For that, Avvo (and I) thank them.
But what I’ve discovered in 7+ years at Avvo is that the state Rules of Professional Conduct governing lawyer advertising are a sloppy mess, doing a disservice to lawyers and consumers alike.
Since Bates v. Arizona was decided nearly 40 years ago, it’s been settled law that the RPCs can’t stop lawyer advertising, or even limit those ads deemed to be beneath the dignity of the profession. Some might argue that this is a bad thing. But that’s like trying to stop the tide. In the years since Bates, the Supreme Court has greatly solidified the commercial speech doctrine, with the First Amendment clearly protecting the right of businesses to engage in non-deceptive advertising. Absent an abrupt, 180-degree reevaluation of how the First Amendment relates to commercial speech, this is not going to change.
Unfortunately, rather than regroup in the aftermath of Bates and devise more streamlined, meaningful rules, the bars simply kept their existing frameworks and bolted on begrudging exceptions for attorney advertising.
The result? Now attorneys have to parse the rules to understand whether they are participating in a “referral program,” or doing something that might be considered “solicitation,” or having the temerity to suggest they might “specialize” in an area of law. There are any number of ordinary means of communicating with other human beings that might technically run afoul of the bar’s advertising rules – particularly as means of communication proliferate.
Thanks to Bates, we’ve now got ever-more-ridiculous attorney television and billboard ads. Yet at the same time, attorneys ponder whether they can respond to inquiries posted on Twitter, or highlight on their websites feedback from clients. Where straightforward advertising is clearly allowed, other, more direct forms of communication – which are often far more valuable – exist in a legal gray area. In this way, the uncertainty of the rules acts as a tax on lawyer communications, making it much harder than it should be for consumers to get information about legal services.

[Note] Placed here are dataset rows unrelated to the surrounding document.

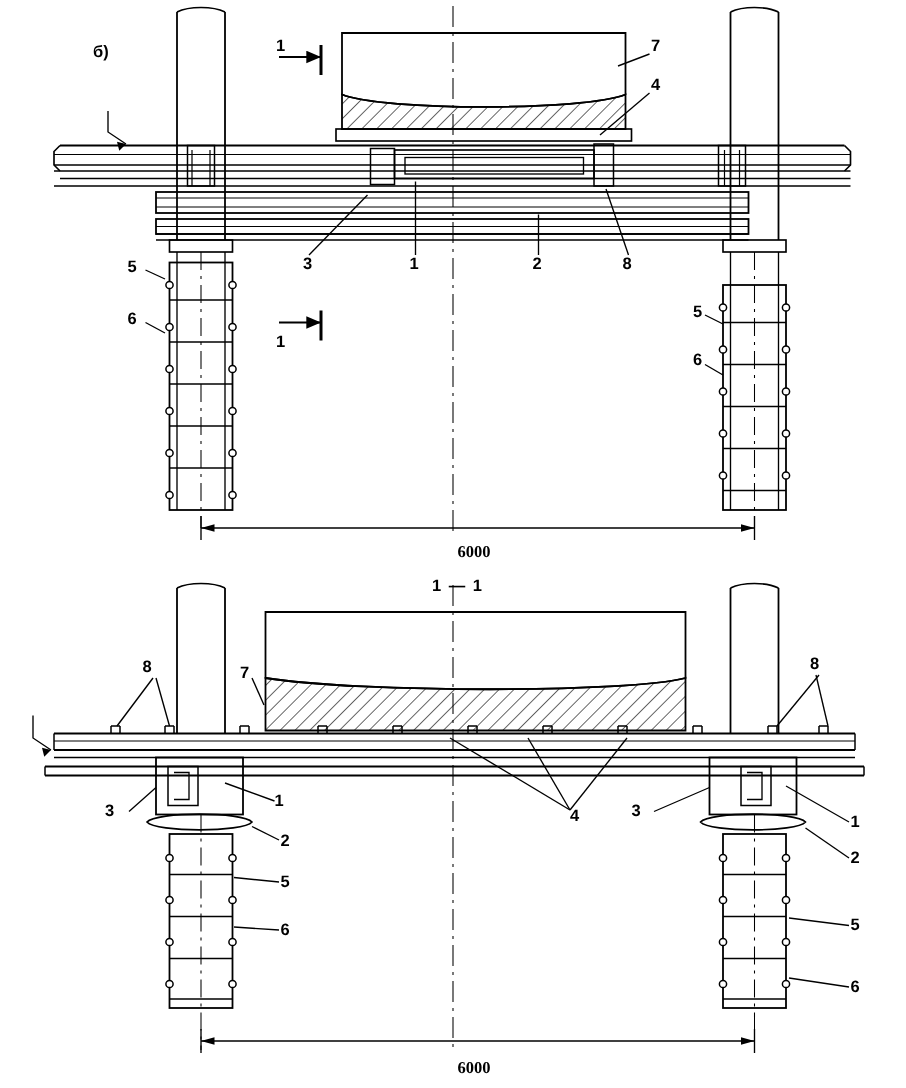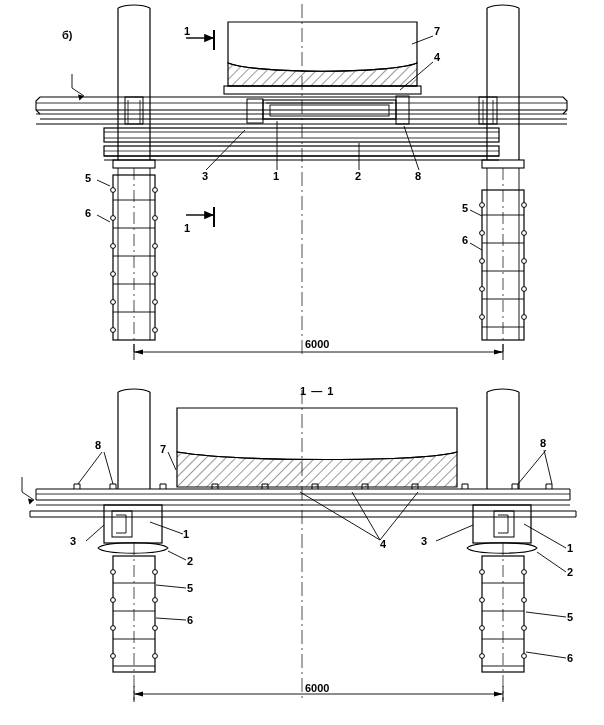--- a/index.html
+++ b/index.html
@@ -38,11 +38,12 @@
   }
   .dim {
     position: absolute;
-    font-family: Liberation Sans, sans-serif;
+    font-family: Liberation Serif, serif;
     font-size: 11px;
     font-weight: bold;
     color: #000;
     white-space: nowrap;
+    margin-top: 24px;
   }
   .sect-title {
     position: absolute;

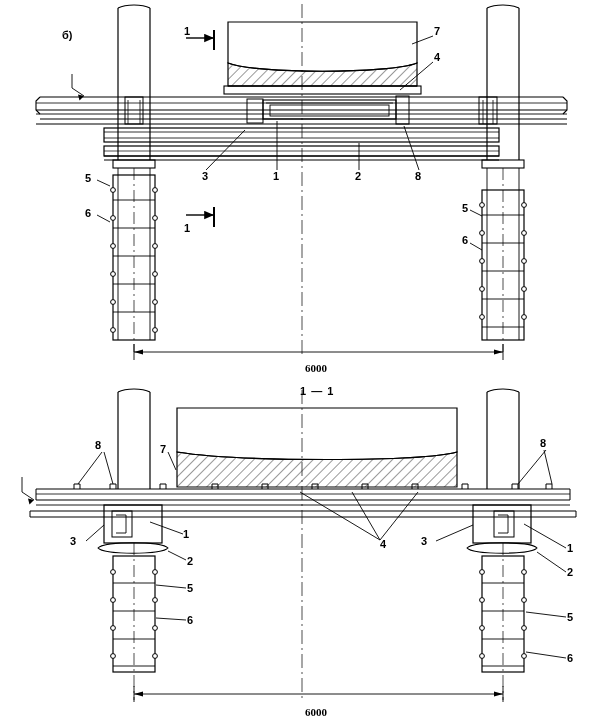--- a/index.html
+++ b/index.html
@@ -314,7 +314,7 @@
 
   <div class="dim" style="left:305px; top:338px;">6000</div>
 
-  <div class="sect-title" style="left:300px; top:385px;">1 — 1</div>
+  <div class="sect-title" style="left:288px; top:385px;">1 — 1</div>
 
   <div class="lbl" style="left:95px; top:440px;">8</div>
   <div class="lbl" style="left:160px; top:444px;">7</div>

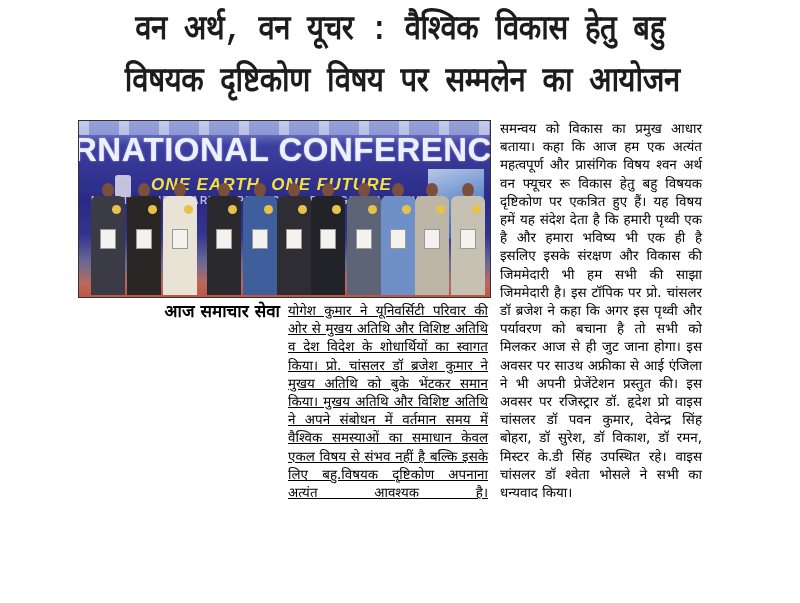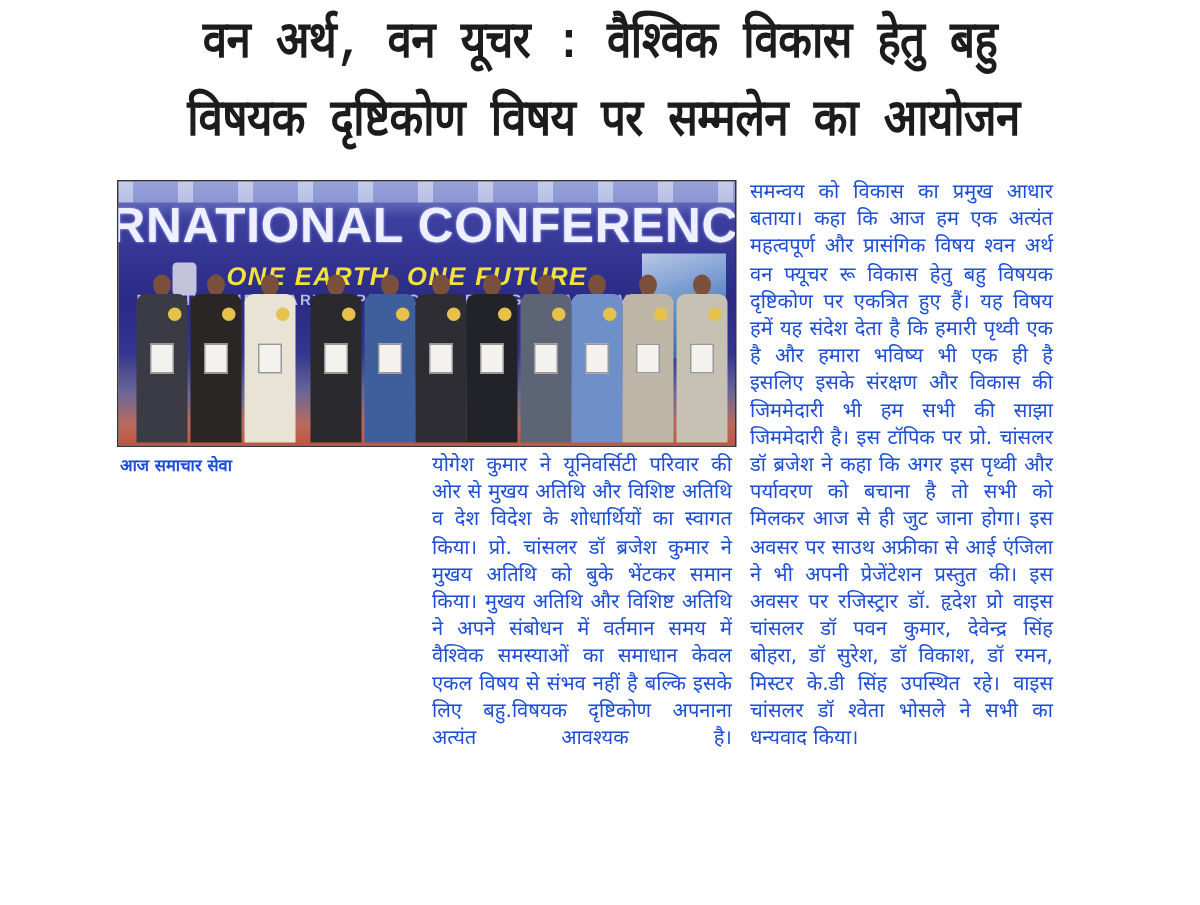--- a/index.html
+++ b/index.html
@@ -50,7 +50,7 @@
   .person .book { position: absolute; top: 46px; left: 50%; transform: translateX(-50%); width: 14px; height: 18px; background: #f3f2ee; border: 1px solid #999; }
   .person .medal { position: absolute; top: 22px; left: 62%; width: 9px; height: 9px; border-radius: 50%; background: #e7c24a; }
 
-  .col { position: absolute; font-size: 13.4px; line-height: 18.2px; color: #1d4ed8; text-align: justify; }
+  .col { position: absolute; font-size: 13.4px; line-height: 18.2px; color: #000000; text-align: justify; }
   .col p { margin: 0; text-align-last: justify; }
   .col p.last { text-align-last: left; }
   .byline { font-weight: bold; text-align: left; display: block; font-size: 11px; }

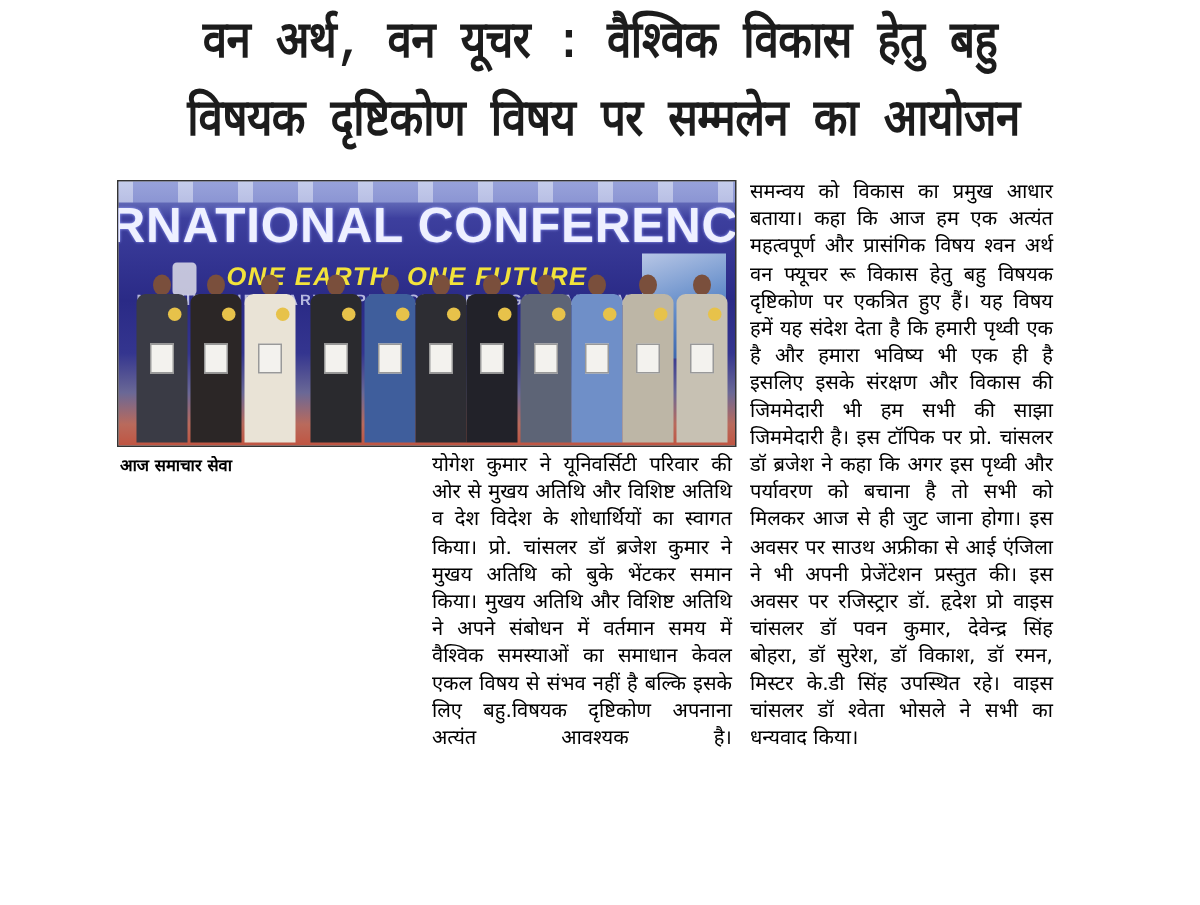--- a/index.html
+++ b/index.html
@@ -53,7 +53,7 @@
   .col { position: absolute; font-size: 13.4px; line-height: 18.2px; color: #000000; text-align: justify; }
   .col p { margin: 0; text-align-last: justify; }
   .col p.last { text-align-last: left; }
-  .byline { font-weight: bold; text-align: left; display: block; font-size: 11px; }
+  .byline { font-weight: bold; text-align: right; display: block; font-size: 17px; }
   .dateline { font-weight: bold; }
   .col1 { left: 80px; top: 302px; width: 200px; }
   .col2 { left: 288px; top: 302px; width: 200px; }

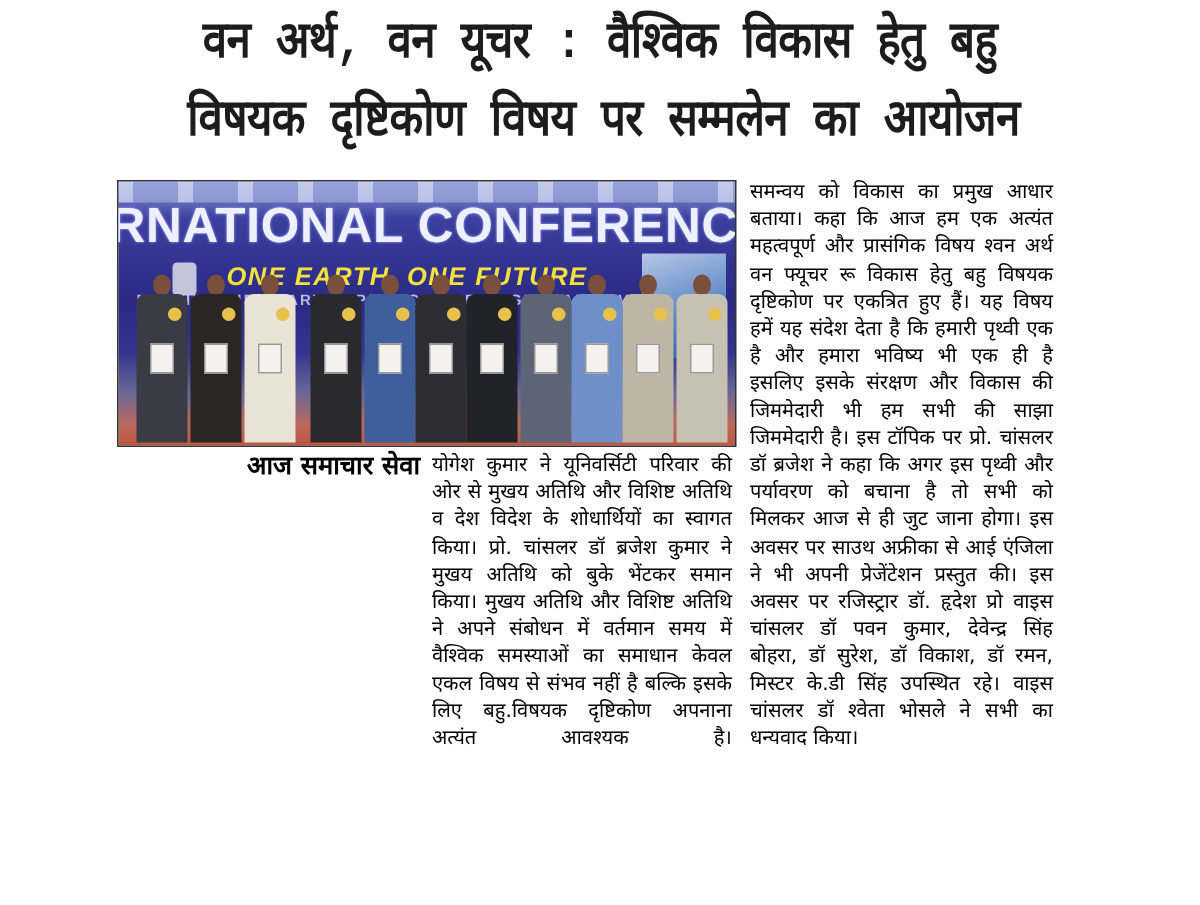--- a/index.html
+++ b/index.html
@@ -56,7 +56,7 @@
   .byline { font-weight: bold; text-align: right; display: block; font-size: 17px; }
   .dateline { font-weight: bold; }
   .col1 { left: 80px; top: 302px; width: 200px; }
-  .col2 { left: 288px; top: 302px; width: 200px; }
+  .col2 { left: 288px; top: 302px; width: 200px; text-decoration: underline; }
   .col3 { left: 500px; top: 120px; width: 202px; }
 </style>
 </head>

Some lawyers might think that’s a feature, not a bug. After all, less direct communication means less opportunity for lawyers to deceive clients. But that condescending viewpoint hardly gives clients – or lawyers, for that matter – the credit they deserve. In most things speech-related, America has chosen the “more speech solution” as the preferred approach. Rather than censoring speech, we’ve determined that it’s preferable to let competing voices hash things out in the marketplace of ideas.
Unfortunately, in the marketplace of ideas around legal services, we’ve got the screeching of the Law Hawk and the “life’s short” lady – and a whole lot of attorneys who are going around not communicating with potential clients out of fear of ending up on the wrong side of the Bar.
That’s messed up. And that’s why I care about restoring attorney free speech rights, and scaling back the reach of the advertising regulations so that they are properly focused only on false and misleading advertising – and not on a clutch of outdated, picayune concerns.